Baron Harkonnen’s Goo Pool of Healing. In both the Dune novel and in David Lynch’s Dune, Baron Harkonnen (Stellan Skarsgård) is never harmed by Dr. Yueh’s (Chang Chen’s) tooth. Hence, he never needs a tar-like pool of black goo in which to submerge himself like he does in Dune 2021, begging a host of questions: what is that goo? How can he breathe in that goo? Did they have that goo-pool custom built to accommodate his bulk, or was said goo-pool simply sitting around just in case? We can only deduce that said goo isn’t spice related, or he’d be future-tripping.
Worms that don’t look overly… phallic. In David Lynch’s Dune, we’re subjected to nightmare-inducing, super-phallic worms that really go too far in underscoring some kind of complicated metaphor. Villeneuve chucked that idea and instead created blunt-ended sandworms with mouths that look like — oh, nevermind. Bring in a complicated metaphor about Gaia or something.
Byronic, leather-coat-clad Timothée. We thought we’d only see Paul wandering around the desert, not skulking through the hills of Scottish-esque Caladan and brooding Heathcliffe-like over its grass and ocean. But hey, no complaints. The more blowing curls and sad eyes the better.
Arachnophobia. Villeneuve’s icky-creepy techno spider pets look like something that came from the remote-control toy aisle or a horror movie: even odds. But there’s only one click-click-clacking horribly on Baron Harkonnen’s stone floor before Dr. Yueh dies, and two afterwards. Coincidence? Or are they somehow Dr. Yueh and his wife? Obviously, they foreshadow the planet Ix’s techo-creations. But as is: total arachnophobic moment.
Spit-coffee. Why are men spitting into coffee they’re concocting for planetologist Liet Kynes (Sharon Duncan-Brewster), Paul, and Lady Jessica (Rebecca Ferguson)? Clearly, they haven’t run out of water. Is this a Fremen ritual? Are they mad at Liet? Is this a sign of respect, much like Stilgar “giving the gift of his water” to the Duke (Oscar Isaacs)? We’re only confused.
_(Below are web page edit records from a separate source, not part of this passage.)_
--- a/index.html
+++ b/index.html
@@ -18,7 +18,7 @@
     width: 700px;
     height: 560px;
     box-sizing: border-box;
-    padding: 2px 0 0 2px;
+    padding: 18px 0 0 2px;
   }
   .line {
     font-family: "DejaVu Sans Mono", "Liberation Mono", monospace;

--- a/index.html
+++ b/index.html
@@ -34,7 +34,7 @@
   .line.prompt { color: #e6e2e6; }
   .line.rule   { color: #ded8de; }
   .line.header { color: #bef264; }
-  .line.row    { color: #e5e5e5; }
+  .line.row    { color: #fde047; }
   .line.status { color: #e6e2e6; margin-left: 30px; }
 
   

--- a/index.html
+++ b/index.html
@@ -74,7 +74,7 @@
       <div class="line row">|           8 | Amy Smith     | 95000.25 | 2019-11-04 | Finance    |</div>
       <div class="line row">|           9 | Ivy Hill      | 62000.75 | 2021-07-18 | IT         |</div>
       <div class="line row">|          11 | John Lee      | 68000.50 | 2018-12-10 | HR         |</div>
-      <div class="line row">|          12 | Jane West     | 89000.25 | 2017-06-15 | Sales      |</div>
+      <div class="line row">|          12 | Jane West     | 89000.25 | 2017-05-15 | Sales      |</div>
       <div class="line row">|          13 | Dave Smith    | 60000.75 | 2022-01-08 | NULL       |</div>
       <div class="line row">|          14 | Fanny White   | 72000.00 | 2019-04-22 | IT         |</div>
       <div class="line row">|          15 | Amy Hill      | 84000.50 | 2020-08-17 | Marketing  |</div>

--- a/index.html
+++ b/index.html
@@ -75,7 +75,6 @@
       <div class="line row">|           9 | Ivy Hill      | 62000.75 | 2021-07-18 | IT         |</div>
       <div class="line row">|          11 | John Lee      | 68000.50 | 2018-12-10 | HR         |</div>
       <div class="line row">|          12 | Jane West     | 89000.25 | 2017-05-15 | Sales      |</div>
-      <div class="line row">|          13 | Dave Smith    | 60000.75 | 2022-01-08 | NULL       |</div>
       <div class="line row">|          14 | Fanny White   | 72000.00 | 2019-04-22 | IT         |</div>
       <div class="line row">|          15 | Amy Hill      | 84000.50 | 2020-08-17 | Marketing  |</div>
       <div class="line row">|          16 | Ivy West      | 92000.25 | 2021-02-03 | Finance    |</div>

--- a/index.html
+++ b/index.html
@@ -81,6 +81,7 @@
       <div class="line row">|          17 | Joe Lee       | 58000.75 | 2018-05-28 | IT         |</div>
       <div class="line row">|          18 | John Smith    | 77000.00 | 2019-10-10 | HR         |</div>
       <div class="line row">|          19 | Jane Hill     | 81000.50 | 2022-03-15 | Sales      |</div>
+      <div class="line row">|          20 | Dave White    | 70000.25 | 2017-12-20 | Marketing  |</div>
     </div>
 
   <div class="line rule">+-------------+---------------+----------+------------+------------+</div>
No Feyd-Rautha. In Lynch’s Dune, the Baron’s scheming nephew, a metaphorical counterpart to Paul and candidate for Kwisatz Haderach status, is played by Sting in a diaper. Villeneuve nixes Feyd completely. When fans saw his cast listing, theories abounded: perhaps in a cinematic masterstroke, Chalamet would play both Paul and Feyd, showing their duality! Sorry, fanboys and girls. But you get a gold star for cleverness.